I’ll be the first to admit that sometimes younger children intimidate me. I’m getting much better about interacting with them, mostly due to hanging out with my BFF’s boy, who I adore. But I’m still no where near as comfortable interacting with the 5 and under set as I am with teens. Since I’m getting my MLIS with a specialization in librarianship for youth and young adults, I know I need to gain more confidence and experience both with younger readers and their literature.

Longtime readers will know that I have volunteered for years at my local domestic violence shelter. I lead new volunteer training sessions, work with the teen dating violence prevention team, answer the crisis hotline, and work an advocate shift at the shelter. At shelter we often have women with young children, and I saw a perfect opportunity to not only provide a valuable service to those staying in shelter, but practice my storytime skills.

For my first time, I chose a few picture books about books and the library. Selecting books is a challenge. Unlike in a library setting, where we have storytimes for designated age groups, I never know from week to week who will be coming to storytime, how many kids I’ll have, or how old they’ll be. It’s definitely a learning experience!


Library Lion by by Michelle Knudsen (Author), Kevin Hawkes (Illustrator)

The kids really liked this story and thought the idea of a lion wandering in the library was hilarious.

Ralph Tells a Story by Abby Hanlon

The older kids liked this one, but it was over the heads of some of the other readers.

Do Not Open This Book! by by Michaela Muntean (Author), Pascal Lemaitre (Illustrator)

This was a hit with the whole crowd. They liked the pig and the sarcastic tone.

The Lonely Book by by Kate Bernheimer (Author), Chris Sheban (Illustrator)

This one was long and some of the kids got bored. I really liked the story, but it was their least favorite.

The Incredible Book Eating Boy by Oliver Jeffers

I loved the illustrations in this one and the crowd liked it.


Storytime is still intimidating to me, but I love being able to get outside my comfort zone and bring a valuable experience to a population who might not find it easy to come to the library for storytime for a variety of reasons. I’ll periodically feature the books I’m reading and my trials and tribulations of reading aloud to kids of all ages!
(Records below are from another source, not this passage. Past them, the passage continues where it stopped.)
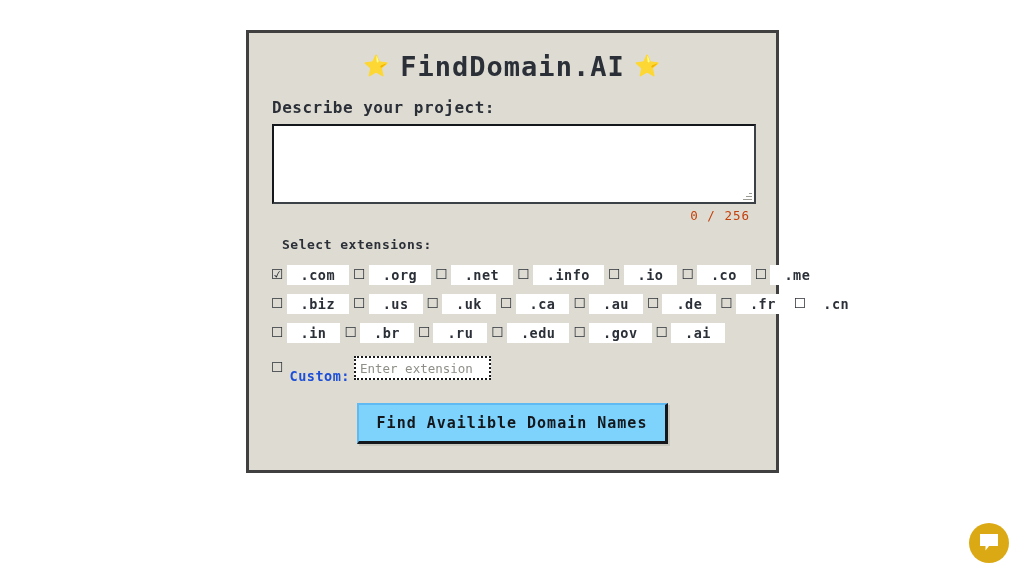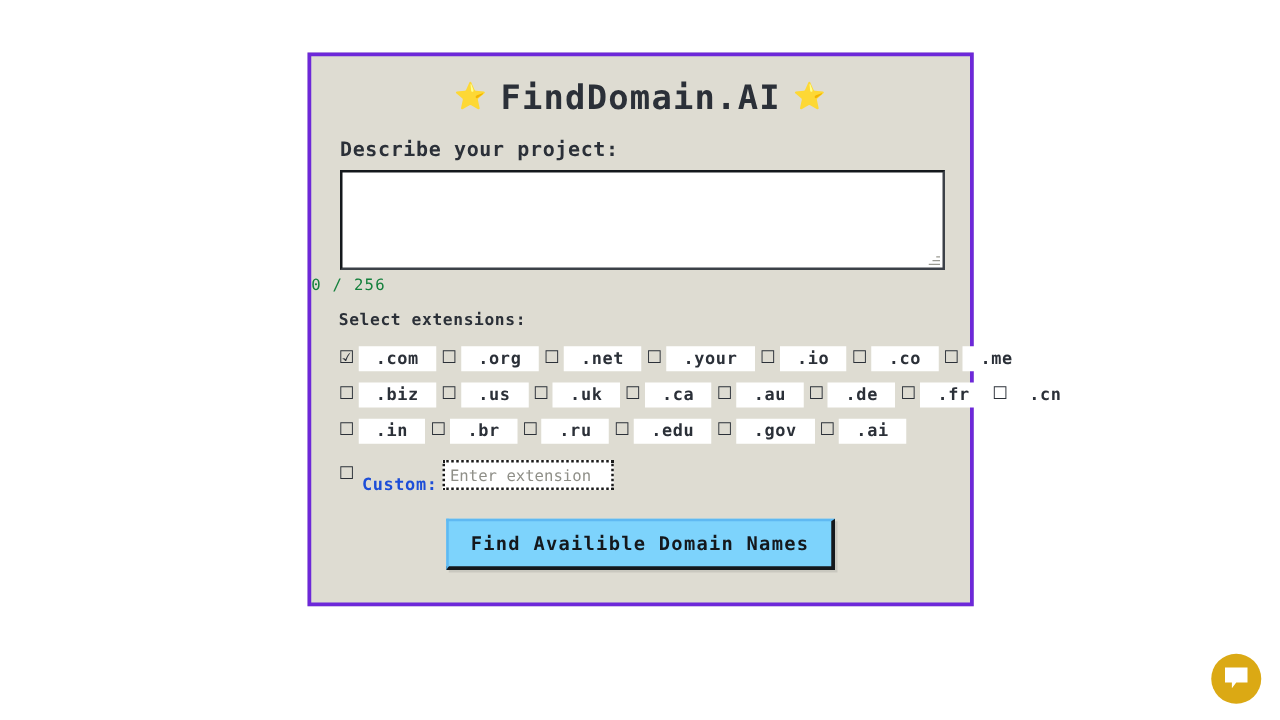--- a/index.html
+++ b/index.html
@@ -19,12 +19,12 @@
   .panel {
     position: absolute;
     left: 246px;
-    top: 42px;
+    top: 30px;
     width: 533px;
     height: 443px;
     box-sizing: border-box;
     background: #dedcd2;
-    border: 3px solid #6d28d9;
+    border: 3px solid #404040;
     padding: 0;
   }
 

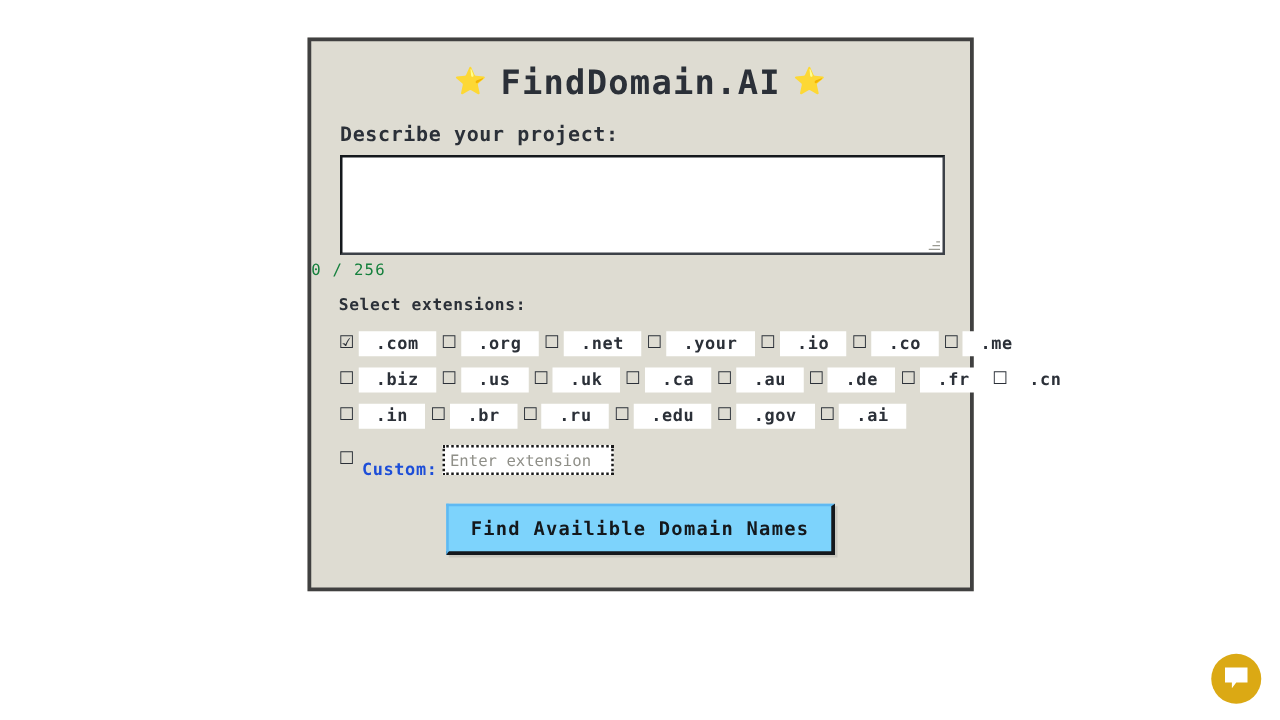--- a/index.html
+++ b/index.html
@@ -102,10 +102,10 @@
 
   .char-counter {
     margin: 4px 26px 0 0;
-    text-align: left;
+    text-align: right;
     font-family: "DejaVu Sans Mono", monospace;
     font-size: 12.5px;
-    color: #15803d;
+    color: #c2410c;
     letter-spacing: 1px;
   }
 

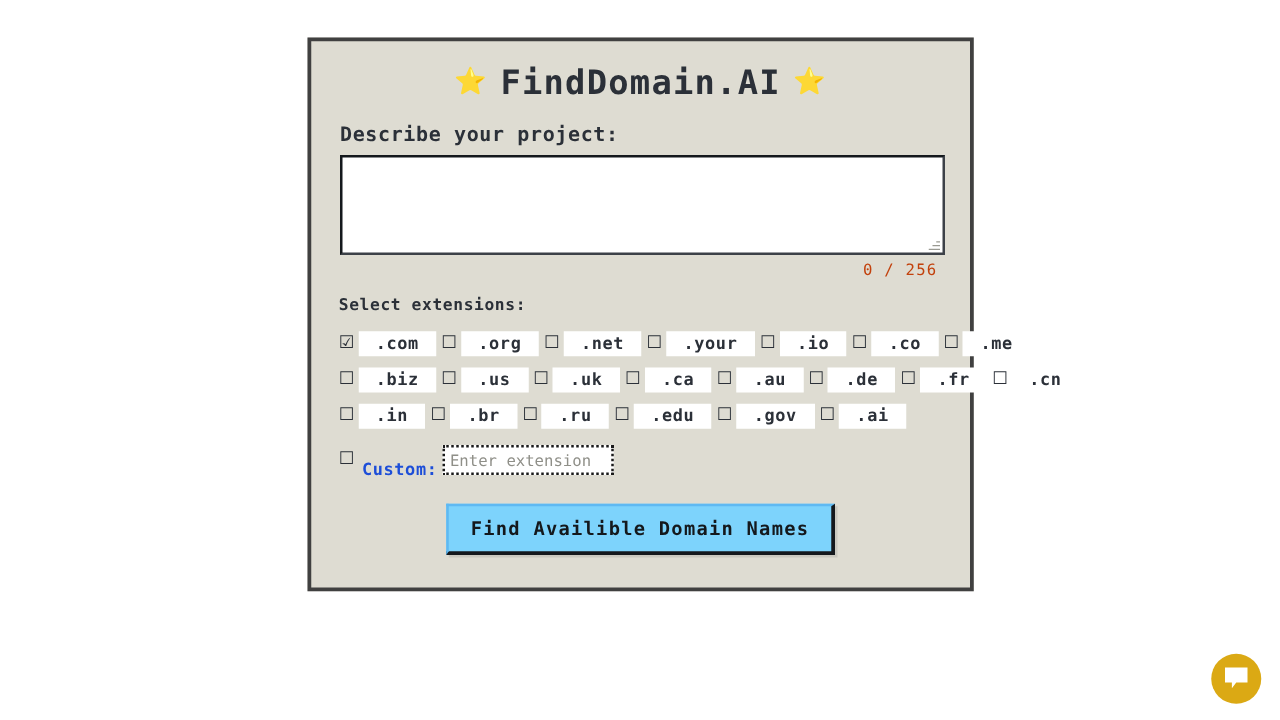--- a/index.html
+++ b/index.html
@@ -112,7 +112,7 @@
   
   .ext-label {
     margin: 0;
-    padding: 14px 0 0 22px;
+    padding: 14px 0 0 33px;
     font-family: "DejaVu Sans Mono", monospace;
     font-size: 13px;
     font-weight: bold;

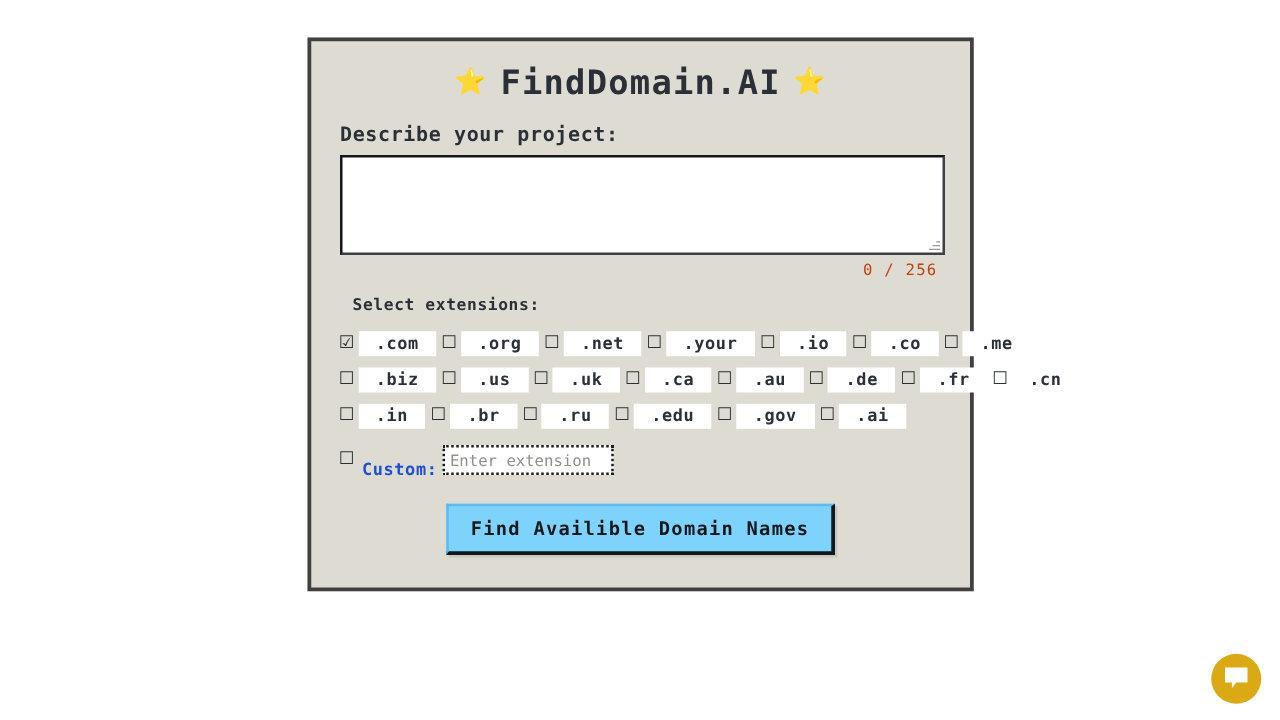--- a/index.html
+++ b/index.html
@@ -268,7 +268,7 @@
       </label>
       <label class="ext-item">
         <span class="cbox">☐</span>
-        <span class="ext-name">.your</span>
+        <span class="ext-name">.info</span>
       </label>
       <label class="ext-item">
         <span class="cbox">☐</span>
One thought on “Storytime: Books and the Library

  1. This is so funny to me… I’m the total opposite. Little kids want just a few things from an interaction with an adult: they want someone to listen to them; they want to be treated like a person (not a pet dog); and they want to learn something cool. Little kids have an open and unfiltered view of the world around them — which is so fascinating and refreshing to me. We all started out there. How I envy them that. You don’t have to be self-conscious around them – they aren’t judging you. But teens… *shakes in intimidation* Well, teens ARE judging you. Or at least I’m pretty sure they’re judging ME. ;)
    Thanks for the great suggestions!